Jeff Sessions, Attorney General, immigrants, wrong, success, ignorance

Jeff Sessions’ Ignorance About Immigrants

By Susan Kuebler

Attorney General Jeff Sessions, appearing on Fox News naturally, had the following to say about immigrants to the United States:

“What good does it do to bring in someone who’s illiterate in their own country, has no skills, and is going to struggle in our country and not be successful.  That is not what a good nation should do, and we need to get away from it.”

Well Mr. Sessions, anyone who has either screened or hired applicants for a job, whether it be entry-level or upper management, knows that there are some things that can be learned and others that can never be taught.  Experience is good, but most employers look at two different qualities:

Attitude and aptitude

I am reminded of a television program that aired a few years ago regarding Southwest Airlines.  The company had brought in several applicants to be interviewed as ticket or customer service agents.  The airline paid for their trip, but following the interviews, some of the prospective job seekers faced a change in their travel plans that caused a delay in their departure.  Their reaction was to complain bitterly to the ticket agents about “unfairly” they were being treated.  After they left the ticket counter, the camera caught one ticket agent turning to her companion and saying “They are never going to be hired.  You can’t teach someone to be nice.”

What Mr. Sessions, along with most of the Trump administration and other Republicans, fail to grasp is that they are equating experience with ability.  Give me someone who is willing to learn over someone who thinks he or she knows it all any day of the week.

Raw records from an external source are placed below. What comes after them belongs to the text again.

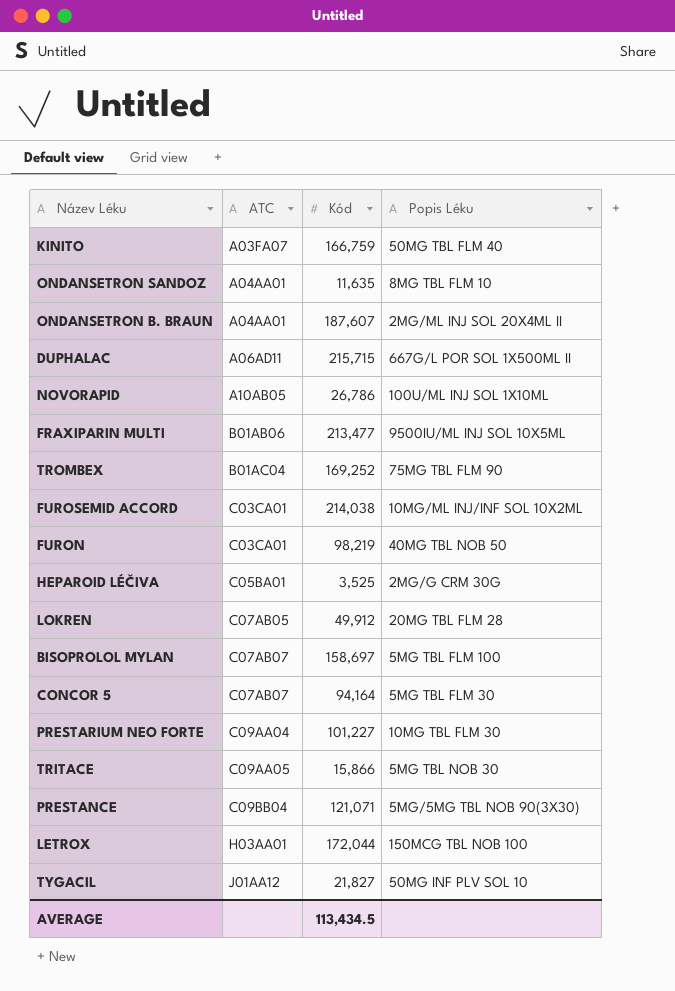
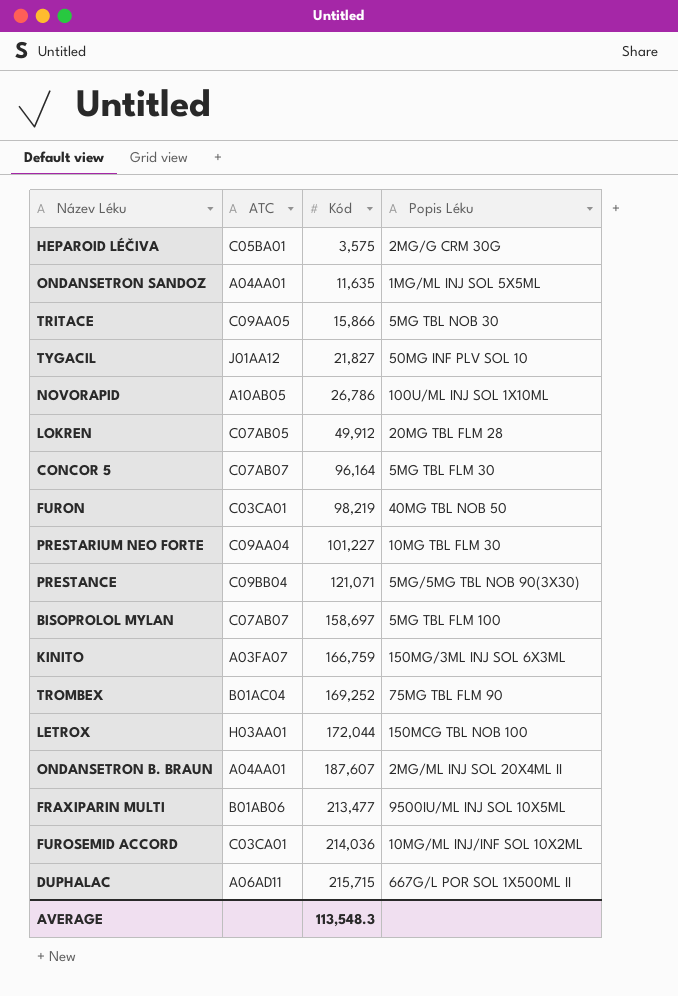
row order: ATC ascending -> Kód ascending
HEPAROID LÉČIVA | Kód: 3,525 -> 3,575
ONDANSETRON SANDOZ | Popis Léku: 8MG TBL FLM 10 -> 1MG/ML INJ SOL 5X5ML
CONCOR 5 | Kód: 94,164 -> 96,164
KINITO | Popis Léku: 50MG TBL FLM 40 -> 150MG/3ML INJ SOL 6X3ML
FUROSEMID ACCORD | Kód: 214,038 -> 214,036
AVERAGE | Kód: 113,434.5 -> 113,548.3

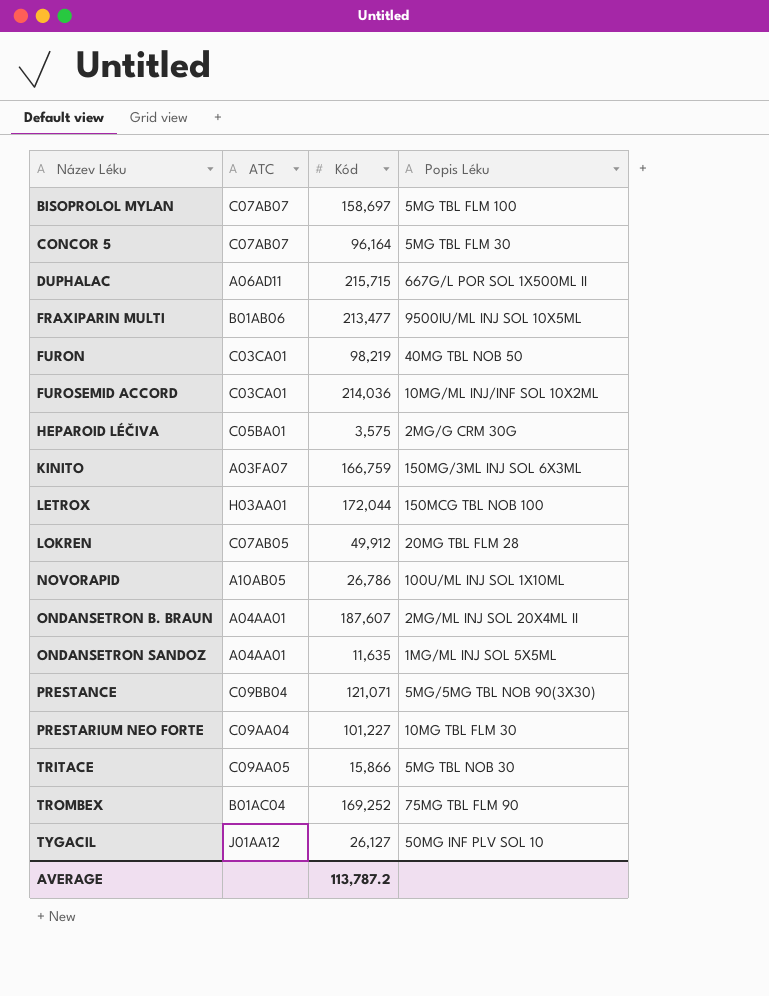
row order: Kód ascending -> Název Léku ascending
TYGACIL | Kód: 21,827 -> 26,127
AVERAGE | Kód: 113,548.3 -> 113,787.2

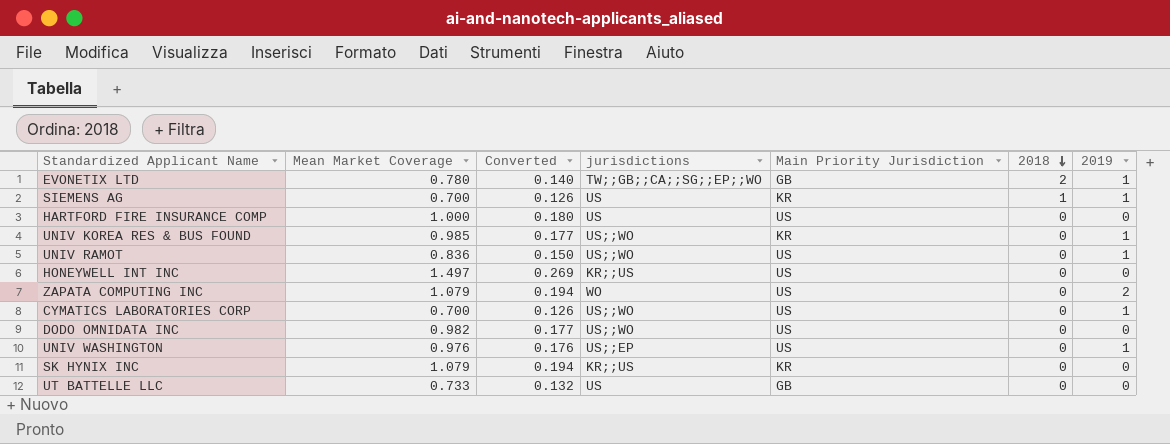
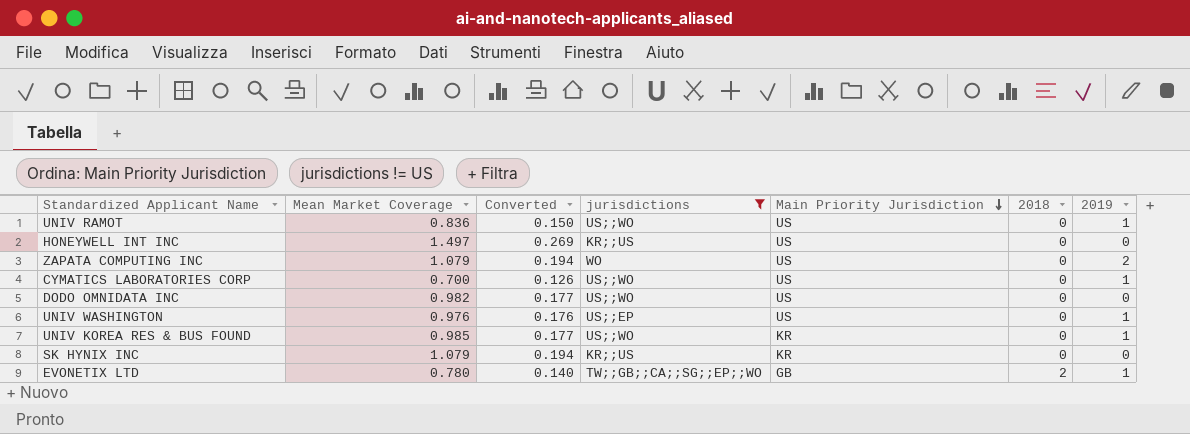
filter: none -> jurisdictions != US
row order: 2018 descending -> Main Priority Jurisdiction descending

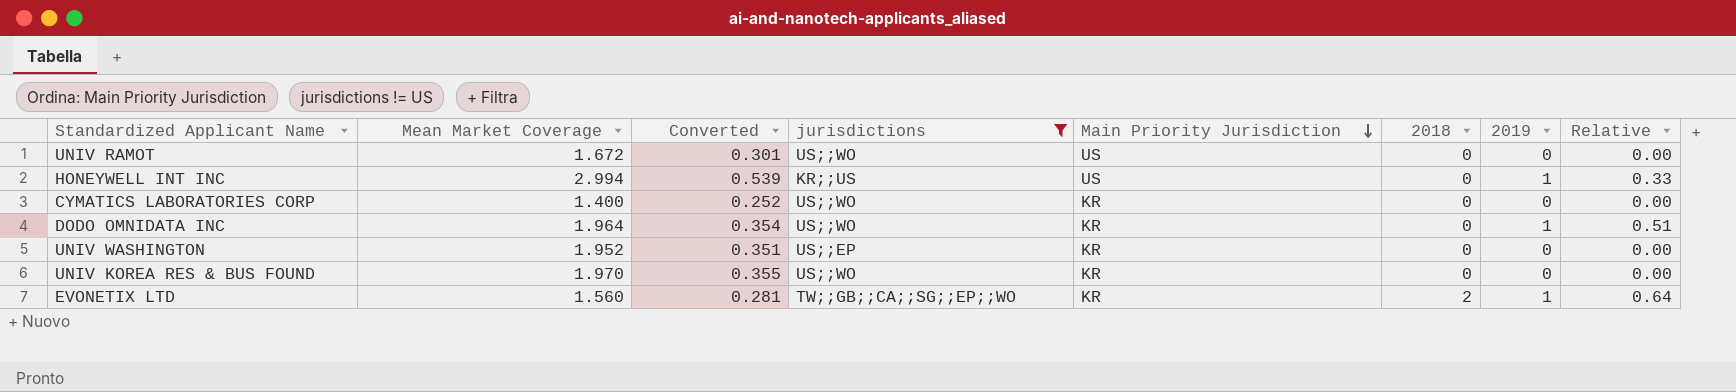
column Relative | formula: none -> [2019] / [Mean Market Coverage]
row ZAPATA COMPUTING INC: 1.079 | 0.194 | WO | US | 0 | 2 -> none
row SK HYNIX INC: 1.079 | 0.194 | KR;;US | KR | 0 | 0 -> none
UNIV RAMOT | Mean Market Coverage: 0.836 -> 1.672
UNIV RAMOT | Converted: 0.150 -> 0.301
UNIV RAMOT | 2019: 1 -> 0
HONEYWELL INT INC | Mean Market Coverage: 1.497 -> 2.994
HONEYWELL INT INC | Converted: 0.269 -> 0.539
HONEYWELL INT INC | 2019: 0 -> 1
CYMATICS LABORATORIES CORP | Mean Market Coverage: 0.700 -> 1.400
CYMATICS LABORATORIES CORP | Converted: 0.126 -> 0.252
CYMATICS LABORATORIES CORP | Main Priority Jurisdiction: US -> KR
CYMATICS LABORATORIES CORP | 2019: 1 -> 0
DODO OMNIDATA INC | Mean Market Coverage: 0.982 -> 1.964
DODO OMNIDATA INC | Converted: 0.177 -> 0.354
DODO OMNIDATA INC | Main Priority Jurisdiction: US -> KR
DODO OMNIDATA INC | 2019: 0 -> 1
UNIV WASHINGTON | Mean Market Coverage: 0.976 -> 1.952
UNIV WASHINGTON | Converted: 0.176 -> 0.351
UNIV WASHINGTON | Main Priority Jurisdiction: US -> KR
UNIV WASHINGTON | 2019: 1 -> 0
UNIV KOREA RES & BUS FOUND | Mean Market Coverage: 0.985 -> 1.970
UNIV KOREA RES & BUS FOUND | Converted: 0.177 -> 0.355
UNIV KOREA RES & BUS FOUND | 2019: 1 -> 0
EVONETIX LTD | Mean Market Coverage: 0.780 -> 1.560
EVONETIX LTD | Converted: 0.140 -> 0.281
EVONETIX LTD | Main Priority Jurisdiction: GB -> KR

People who are illiterate can be taught to read.  Classes for learning English as a second language (ESL) are bursting at the seams and teachers skilled in facet of education are highly sought.  These people WANT to learn.  That is the attitude we need in immigrants.

Someone who “has no skills” can be taught a skill.  No one is born knowing how to operate a computer, drive a truck, or how to repair a car.  These are skills that must be learned, whether you are born in the United States or come from another country.  People with the attitude and aptitude can learn and quickly become contributing members of our society.

“Struggle in our country and not be successful”  Yes, for many it is a struggle, but it is one that THEY are willing to make.  How much sweeter the victory if one achieves success after struggling for it instead of having it handed to you on a silver platter, like – well, you know who I mean.  Who are you, or anyone else for that matter, able to judge without any information who is going to be successful or not?  And what, by the way, is your criteria for determining success?

The best definition of success ever written comes from the poet Ralph Waldo Emerson, titled appropriately “Success”

Session’s ends by saying

“That is not what a good nation should do, and need to get away from it.”

No, that is exactly what a good nation should do.  That is how our nation became not just a good nation, but a great nation.  We are a nation of immigrants, a nation built by immigrants, whether they arrived here in the 17th century or the 21st century.  We do not “need to get away from it.”  We need to embrace  Because that is what being an American means. Perhaps Jefferson Beauregard Sessions needs to learn more about American history than the period between 1860 and 1865.

For those who remember the Mariel Boatlift of 1980, the United States accepted nearly 125,000 people fleeing the oppressive regime of Fidel Castro in Cuba.  Yes, Castro also released criminals from his jails as part of the flood of immigrants – but most were eventually identified and incarcerated.  The vast majority became a positive contribution to our society.  We now have people of Cuban descent serving in both the Senate and the House of Representatives.

That the current Attorney General of the United States would make such statements is indicative of the cancer that the Trump administration has become on the soul of our nation.  This cancer must be removed as soon as humanly and legally possible before our democracy becomes hopelessly diseased by it.

"All shall be well and all shall be well and all manner of things shall be well". Julian of Norwich.